**PROBLEM DESCRIPTION**
Scan the data below for lines containing the string "temperatures" and give only how many there are.

Collected data
------------

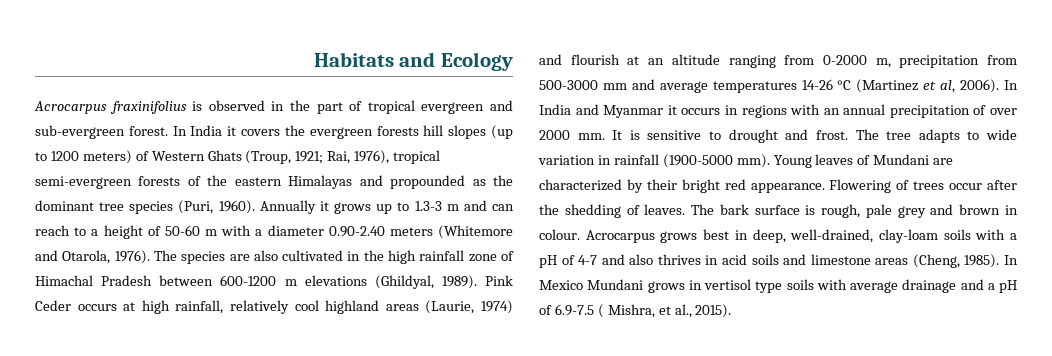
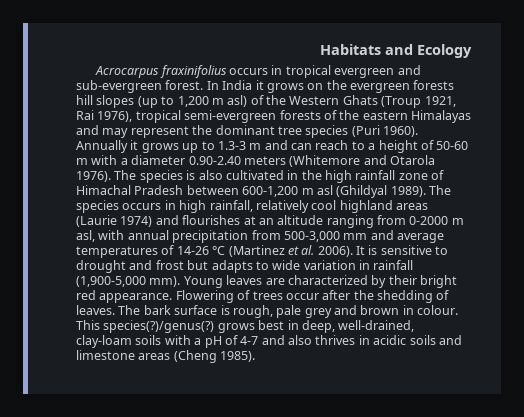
- Acrocarpus fraxinifolius is observed in the part of tropical evergreen and sub-evergreen forest.
+ Acrocarpus fraxinifolius occurs in tropical evergreen and sub-evergreen forest.
- In India it covers the evergreen forests hill slopes (up to 1200 meters) of Western Ghats (Troup, 1921; Rai, 1976), tropical semi-evergreen forests of the eastern Himalayas and propounded as the dominant tree species (Puri, 1960).
+ In India it grows on the evergreen forests hill slopes (up to 1,200 m asl) of the Western Ghats (Troup 1921, Rai 1976), tropical semi-evergreen forests of the eastern Himalayas and may represent the dominant tree species (Puri 1960).
- Annually it grows up to 1.3-3 m and can reach to a height of 50-60 m with a diameter 0.90-2.40 meters (Whitemore and Otarola, 1976).
+ Annually it grows up to 1.3-3 m and can reach to a height of 50-60 m with a diameter 0.90-2.40 meters (Whitemore and Otarola 1976).
- The species are also cultivated in the high rainfall zone of Himachal Pradesh between 600-1200 m elevations (Ghildyal, 1989). Pink Ceder occurs at high rainfall, relatively cool highland areas (Laurie, 1974) and flourish at an altitude ranging from 0-2000 m, precipitation from 500-3000 mm and average temperatures 14-26 °C (Martinez et al, 2006). In India and Myanmar it occurs in regions with an annual precipitation of over 2000 mm.
+ The species is also cultivated in the high rainfall zone of Himachal Pradesh between 600-1,200 m asl (Ghildyal 1989). The species occurs in high rainfall, relatively cool highland areas (Laurie 1974) and flourishes at an altitude ranging from 0-2000 m asl, with annual precipitation from 500-3,000 mm and average temperatures of 14-26 °C (Martinez et al. 2006).
- It is sensitive to drought and frost. The tree adapts to wide variation in rainfall (1900-5000 mm).
+ It is sensitive to drought and frost but adapts to wide variation in rainfall (1,900-5,000 mm).
- Young leaves of Mundani are characterized by their bright red appearance.
+ Young leaves are characterized by their bright red appearance.
- Acrocarpus grows best in deep, well-drained, clay-loam soils with a pH of 4-7 and also thrives in acid soils and limestone areas (Cheng, 1985). In Mexico Mundani grows in vertisol type soils with average drainage and a pH of 6.9-7.5 ( Mishra, et al., 2015).
+ This species(?)/genus(?) grows best in deep, well-drained, clay-loam soils with a pH of 4-7 and also thrives in acidic soils and limestone areas (Cheng 1985).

------------

**TASK OUTPUT**
2